The Latest Data Breach Statistics
IBM Security’s regular report on “The Cost of a Data Breach” shows that the cost of data breaches globally was, on average, $4.35 million in 2022. That’s a significant 2.6% increase from 2021. Although businesses are generally more aware of data security threats and how to deal with them, cybercriminals are finding ever-more complex and harder-to-track ways to impact companies. Security Magazine states that cyberattacks are increasing in both “frequency and severity.” It’s notable that in recent years, some of the larger attacks appear to have been aimed at government agencies, utilities, and other vital aspects of local, national, or even global critical infrastructure. Forbes reports that attacks on government or military institutions were up by 47% in 2022.
Below is a list of notable data breaches in recent years.
Well-known cellular provider T-Mobile suffered a data breach in 2021 that impacted the personal data of millions of users. When the cyberattack was first reported, the figure was stated at potentially 100 million users. However, T-Mobile later released a statement that 47.8 million users had been affected, but no details such as account numbers, PIN number, phone numbers, or financial information had been compromised. However, information that was potentially leaked included device identification numbers such as IMEI numbers and security identification information, including driver’s license numbers.
In 2022, T-Mobile had to pay out a total of $350 million in compensation to customers who now had zero trust in the organization. The total cost of the breach, including investigating the cause and taking preventative action, was probably much higher.
Costa Rican Government – Conti Ransomware Attack
In April and May, 2022, ransomware attacks targeting 27 different government bodies in Costa Rica caused the country to practically grind to a halt. Two primary attacks were the problem, with the second attack in May impacting the Costa Rican health service severely.

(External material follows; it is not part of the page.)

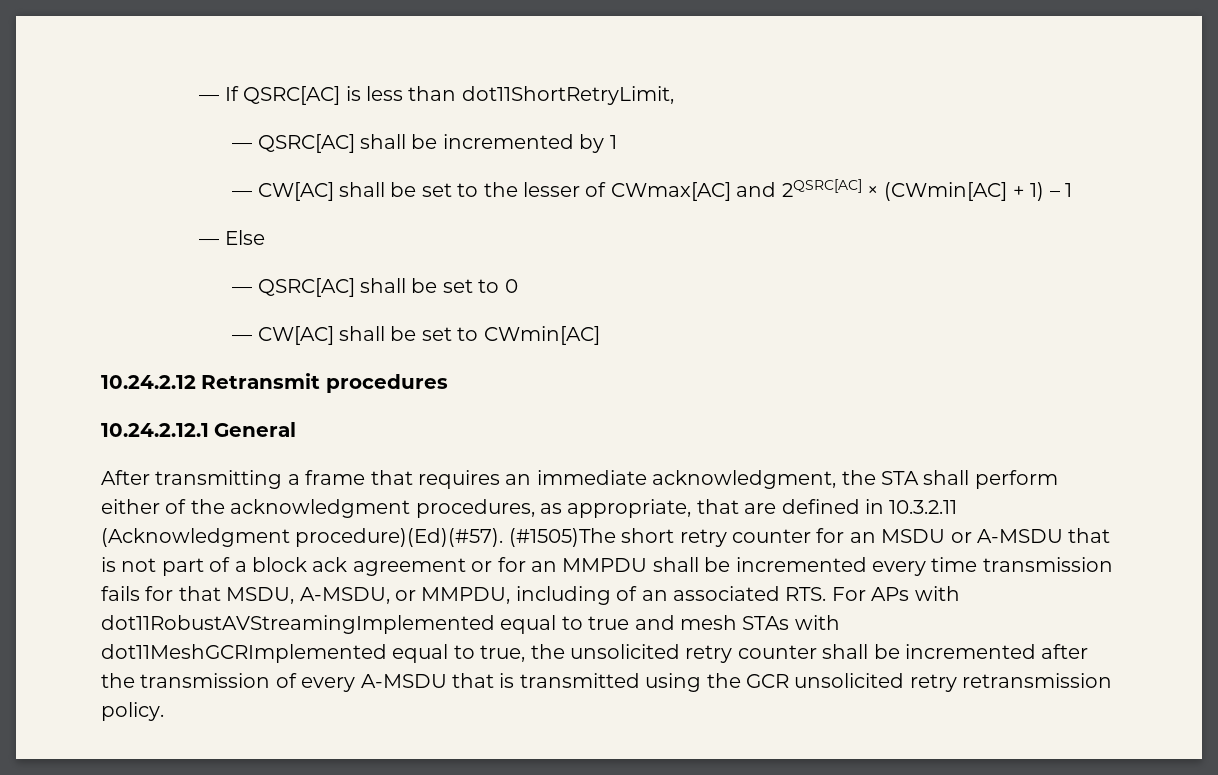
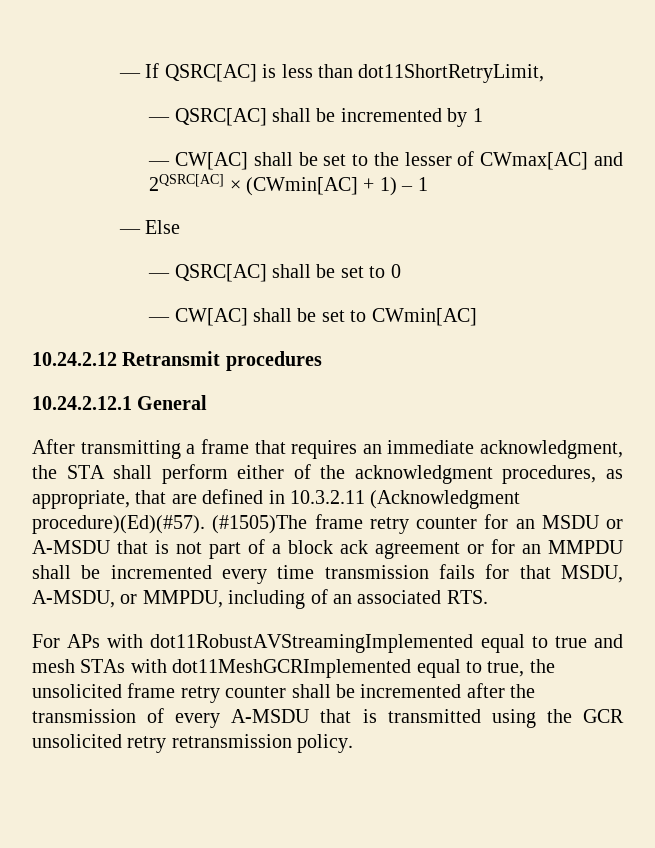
- (#1505)The short retry counter for an MSDU or A-MSDU that is not part of a block ack agreement or for an MMPDU shall be incremented every time transmission fails for that MSDU, A-MSDU, or MMPDU, including of an associated RTS. For APs with dot11RobustAVStreamingImplemented equal to true and mesh STAs with dot11MeshGCRImplemented equal to true, the unsolicited retry counter shall be incremented after the transmission of every A-MSDU that is transmitted using the GCR unsolicited retry retransmission policy.
+ (#1505)The frame retry counter for an MSDU or A-MSDU that is not part of a block ack agreement or for an MMPDU shall be incremented every time transmission fails for that MSDU, A-MSDU, or MMPDU, including of an associated RTS.
+ For APs with dot11RobustAVStreamingImplemented equal to true and mesh STAs with dot11MeshGCRImplemented equal to true, the unsolicited frame retry counter shall be incremented after the transmission of every A-MSDU that is transmitted using the GCR unsolicited retry retransmission policy.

President Rodrigo Chaves classified the acts as cyber terrorism, which is indicative of a global shift towards seeing cybercriminals as more than just “hackers” or “crackers”.
The ransomware attacks — a form of cyberattack whereby an organization loses access to its systems until a ransom, usually paid in cryptocurrency, is paid — were linked to Conti, a Russian gang that proudly displays the names of its victims on its website. Conti recently publicly backed the Russian invasion of Ukraine, threatening retaliation to any cyberattacks against Russia. However, they are also not immune to hacking, and their chat logs were recently accessed and leaked by a Ukrainian researcher.
Twitter Email Address Sales
As recently as January 4th, 2023, Twitter’s user data was being bought and sold on what’s known as the dark web. As many as 200 million users’ email addresses are for sale right now, with prices starting from as little as $2. Potential identity fraudsters can use a purchased email address with password generators to try and hack into other systems and steal further personal data. The security breach that caused the latest leak of data has reportedly been fixed, but once the data is held by malicious actors, there is virtually no way to recover it.
It’s important not to make the mistake of thinking that, just because you’re a small business, you’re safe from data security breaches. Smaller companies are just as vulnerable as larger ones:
- 43% of data hacks are aimed at small to medium businesses, yet only 14% of small businesses describe their data security strategy as “highly effective.”
- 57% of attacks aimed at small businesses focus on phishing or social engineering.
- 82% of security breaches involve the human element, including social attacks, misuse, and simple error.
These alarming statistics show how complacency among business leaders or data security teams can easily lead to breaches and data loss. Another consideration for businesses is the compliance regulations they must now adhere to.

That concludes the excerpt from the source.